■ Instructions to follow ■
The entries below are to be reproduced exactly, with their pictures omitted.

(Web page revision data)

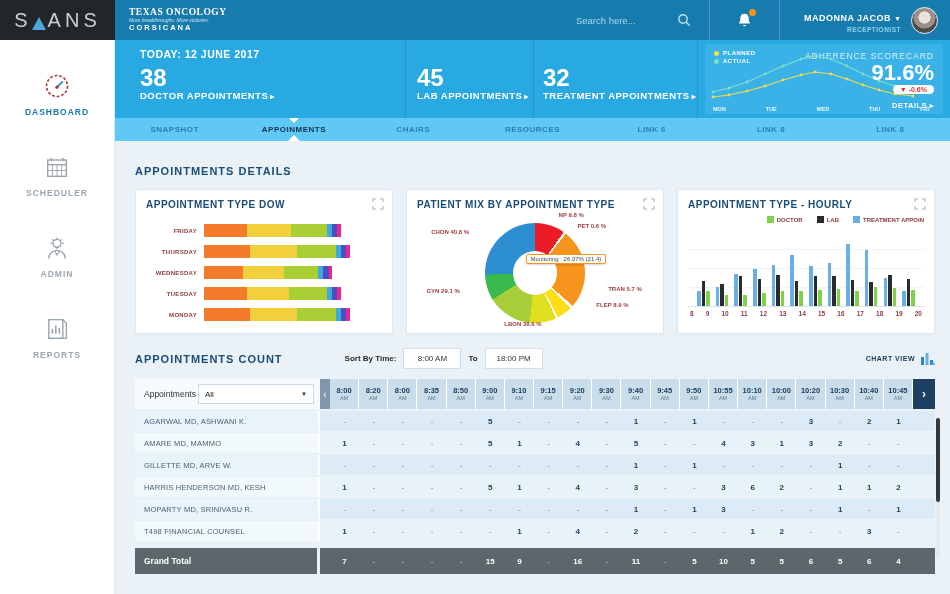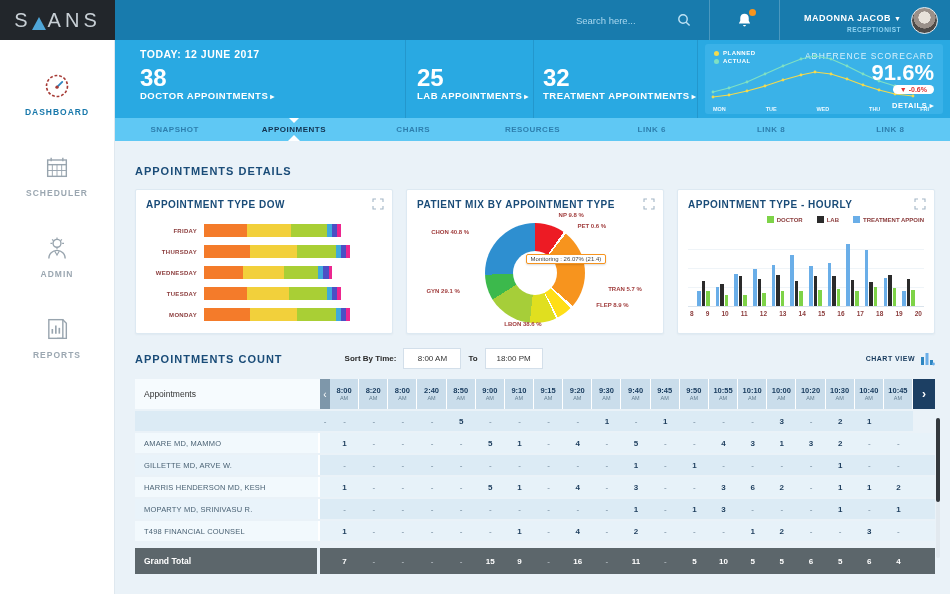--- a/index.html
+++ b/index.html
@@ -147,6 +147,11 @@
           <span class="logo-tri"></span>
           <span>ANS</span>
       </div>
+    </div>
+    <div class="clinic">
+      <div class="clinic-name">TEXAS ONCOLOGY</div>
+      <div class="clinic-tag">More breakthroughs. More victories.</div>
+      <div class="clinic-loc">CORSICANA</div>
     </div>
     <div class="top-spacer"></div>
     <div class="search-box">

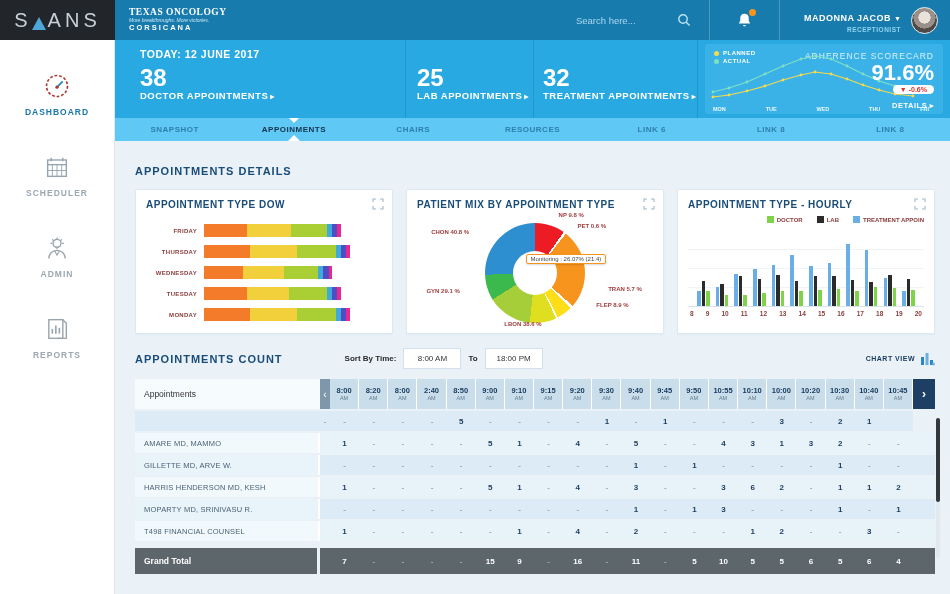--- a/index.html
+++ b/index.html
@@ -231,7 +231,7 @@
       <div class="stat-label"><span>DOCTOR APPOINTMENTS</span><span class="stat-arrow">▸</span></div>
     </div>
     <div class="stat" style="left:302px">
-      <div class="stat-value">25</div>
+      <div class="stat-value">45</div>
       <div class="stat-label"><span>LAB APPOINTMENTS</span><span class="stat-arrow">▸</span></div>
     </div>
     <div class="stat" style="left:428px">

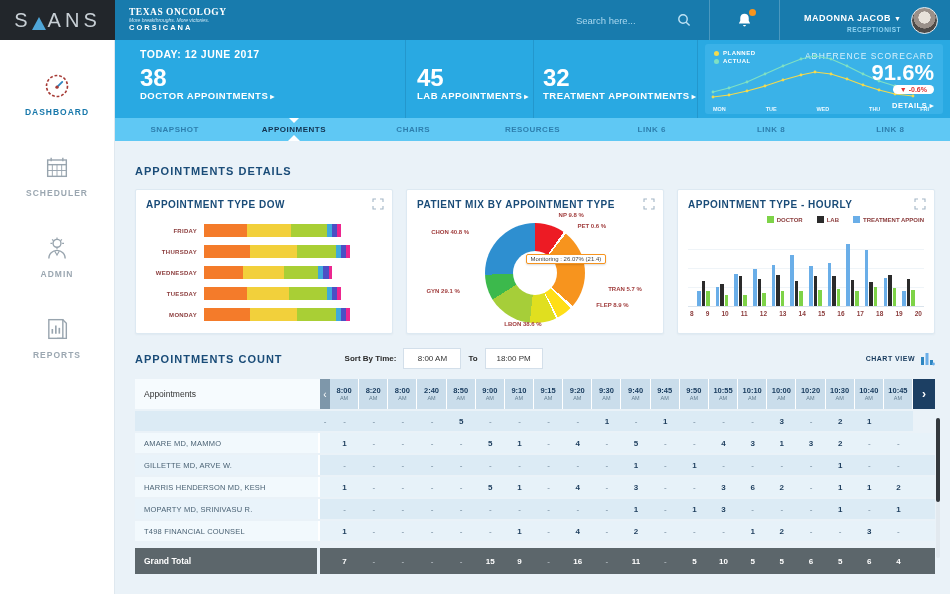--- a/index.html
+++ b/index.html
@@ -516,6 +516,10 @@
       <div class="t-row t-header">
         <div class="th-name">
           <span class="th-name-label">Appointments</span>
+          <div class="filter-select">
+            <span>All</span>
+            <span class="filter-caret">▼</span>
+          </div>
         </div>
         <div class="th-chev">‹</div>
       <div class="th-time">

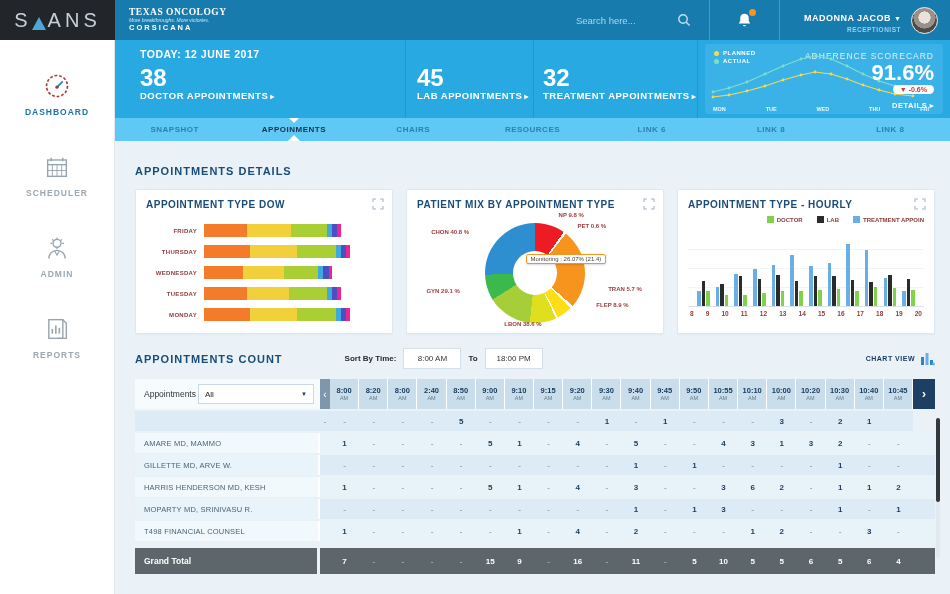--- a/index.html
+++ b/index.html
@@ -535,7 +535,7 @@
             <i>AM</i>
           </div>
           <div class="th-time">
-            <b>2:40</b>
+            <b>8:35</b>
             <i>AM</i>
           </div>
           <div class="th-time">

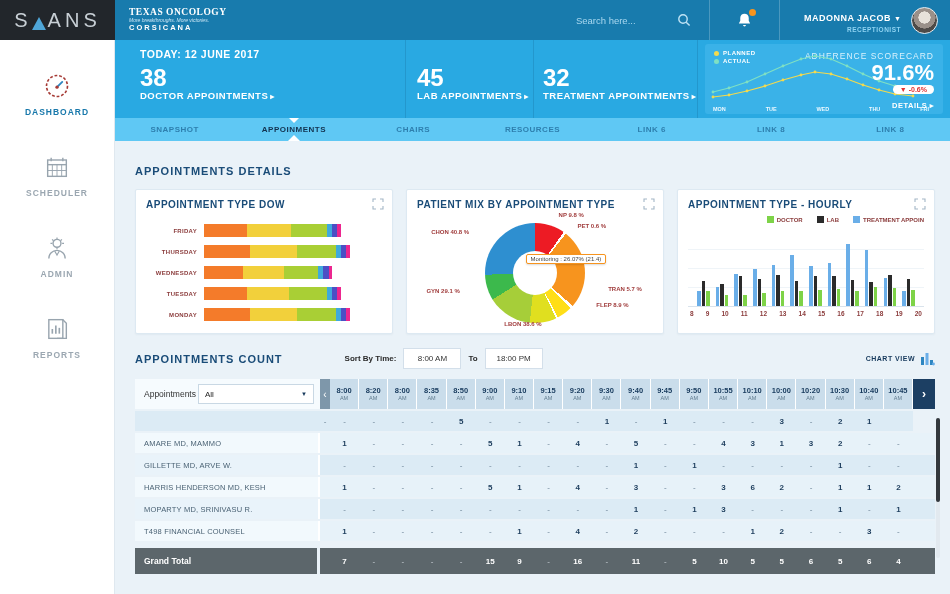--- a/index.html
+++ b/index.html
@@ -606,6 +606,7 @@
         </div>
       <div class="t-body">
           <div class="t-row row-odd">
+            <div class="td-name">AGARWAL MD, ASHWANI K.</div>
             <div class="cell"></div>
             <div class="td-val cell dash">-</div>
             <div class="td-val cell dash">-</div>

■ Expected answer ■
--- a/index.html
+++ b/index.html
@@ -147,6 +147,11 @@
           <span class="logo-tri"></span>
           <span>ANS</span>
       </div>
+    </div>
+    <div class="clinic">
+      <div class="clinic-name">TEXAS ONCOLOGY</div>
+      <div class="clinic-tag">More breakthroughs. More victories.</div>
+      <div class="clinic-loc">CORSICANA</div>
     </div>
     <div class="top-spacer"></div>
     <div class="search-box">

--- a/index.html
+++ b/index.html
@@ -231,7 +231,7 @@
       <div class="stat-label"><span>DOCTOR APPOINTMENTS</span><span class="stat-arrow">▸</span></div>
     </div>
     <div class="stat" style="left:302px">
-      <div class="stat-value">25</div>
+      <div class="stat-value">45</div>
       <div class="stat-label"><span>LAB APPOINTMENTS</span><span class="stat-arrow">▸</span></div>
     </div>
     <div class="stat" style="left:428px">

--- a/index.html
+++ b/index.html
@@ -516,6 +516,10 @@
       <div class="t-row t-header">
         <div class="th-name">
           <span class="th-name-label">Appointments</span>
+          <div class="filter-select">
+            <span>All</span>
+            <span class="filter-caret">▼</span>
+          </div>
         </div>
         <div class="th-chev">‹</div>
       <div class="th-time">

--- a/index.html
+++ b/index.html
@@ -535,7 +535,7 @@
             <i>AM</i>
           </div>
           <div class="th-time">
-            <b>2:40</b>
+            <b>8:35</b>
             <i>AM</i>
           </div>
           <div class="th-time">

--- a/index.html
+++ b/index.html
@@ -606,6 +606,7 @@
         </div>
       <div class="t-body">
           <div class="t-row row-odd">
+            <div class="td-name">AGARWAL MD, ASHWANI K.</div>
             <div class="cell"></div>
             <div class="td-val cell dash">-</div>
             <div class="td-val cell dash">-</div>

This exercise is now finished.